(WHAT YOU HAVE TO DO)
Output the data in full. Keep every word exact and exclude the pictures.

(DATA RECORDS)
____

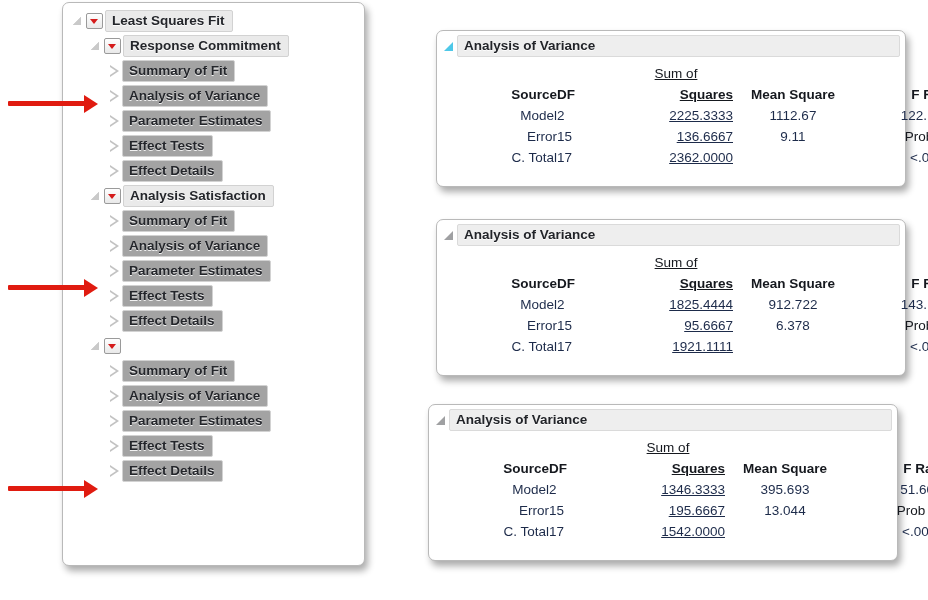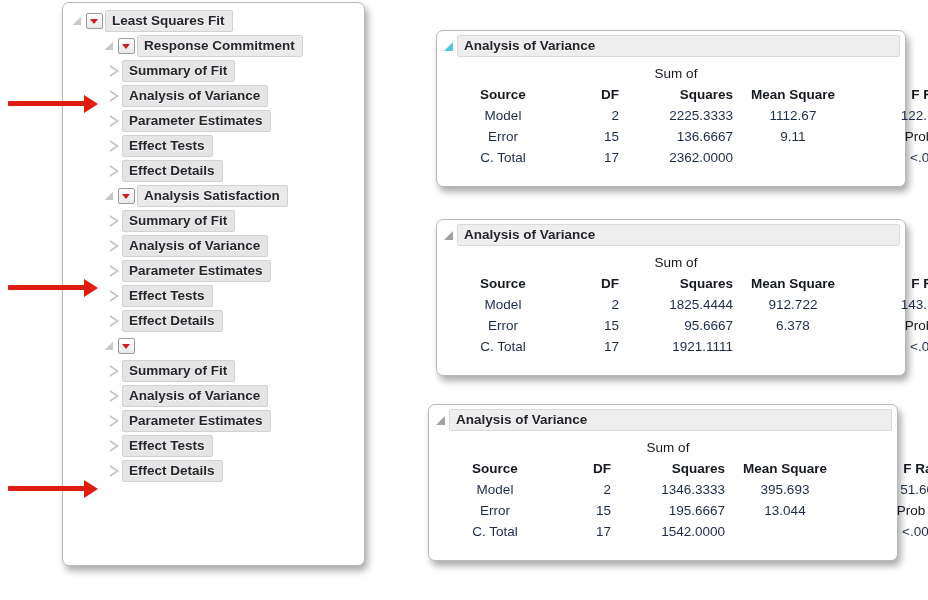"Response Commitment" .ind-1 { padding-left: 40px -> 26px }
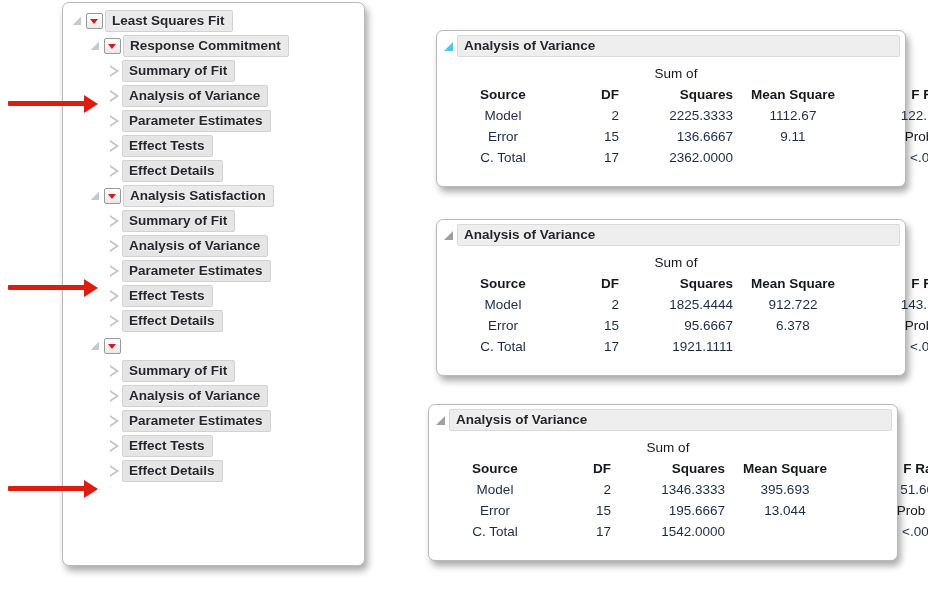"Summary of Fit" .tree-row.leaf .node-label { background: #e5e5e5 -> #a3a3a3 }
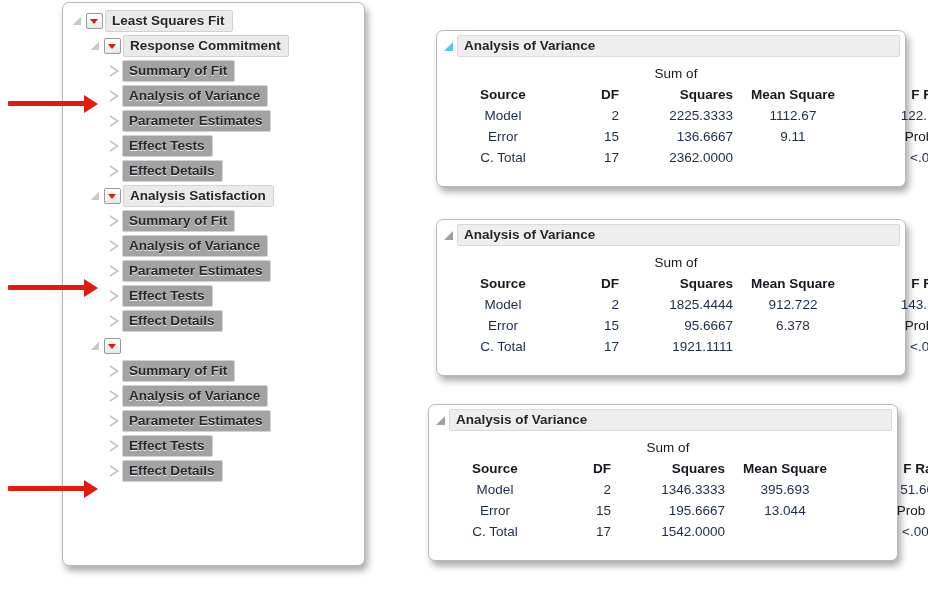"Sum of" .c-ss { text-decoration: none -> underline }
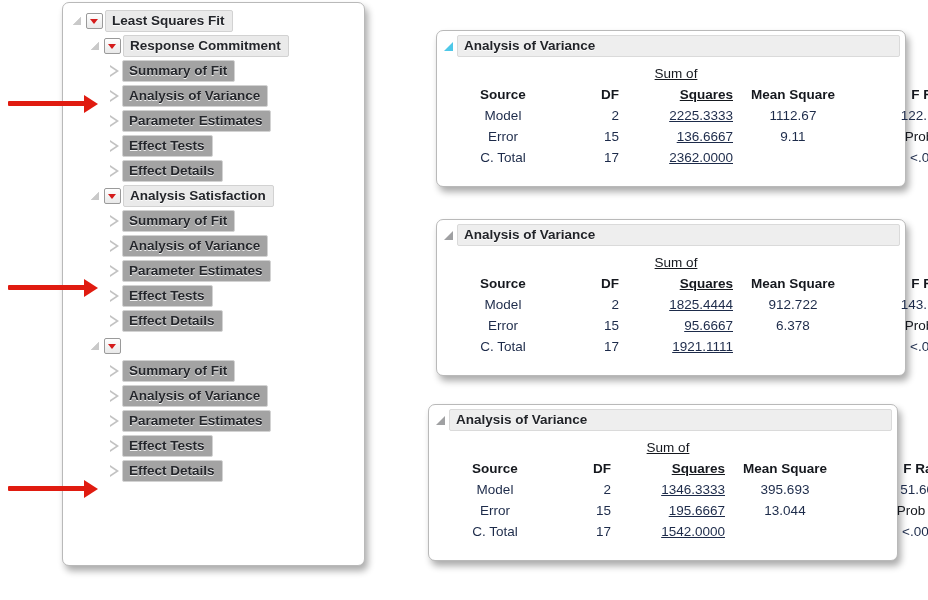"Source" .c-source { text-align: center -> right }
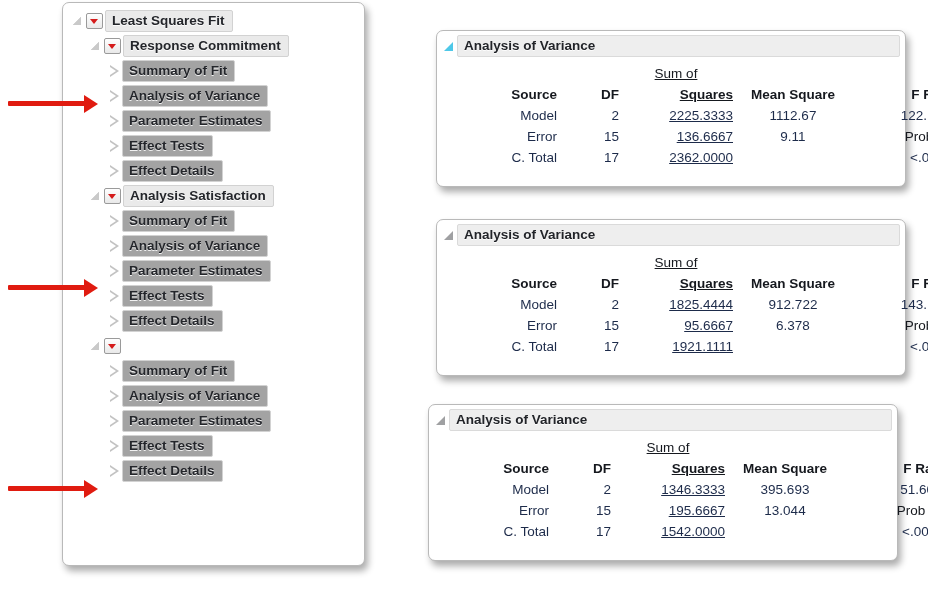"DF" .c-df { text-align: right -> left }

____

(TASK RESPONSE)
"Response Commitment" .ind-1 { padding-left: 40px -> 26px }
"Summary of Fit" .tree-row.leaf .node-label { background: #e5e5e5 -> #a3a3a3 }
"Sum of" .c-ss { text-decoration: none -> underline }
"Source" .c-source { text-align: center -> right }
"DF" .c-df { text-align: right -> left }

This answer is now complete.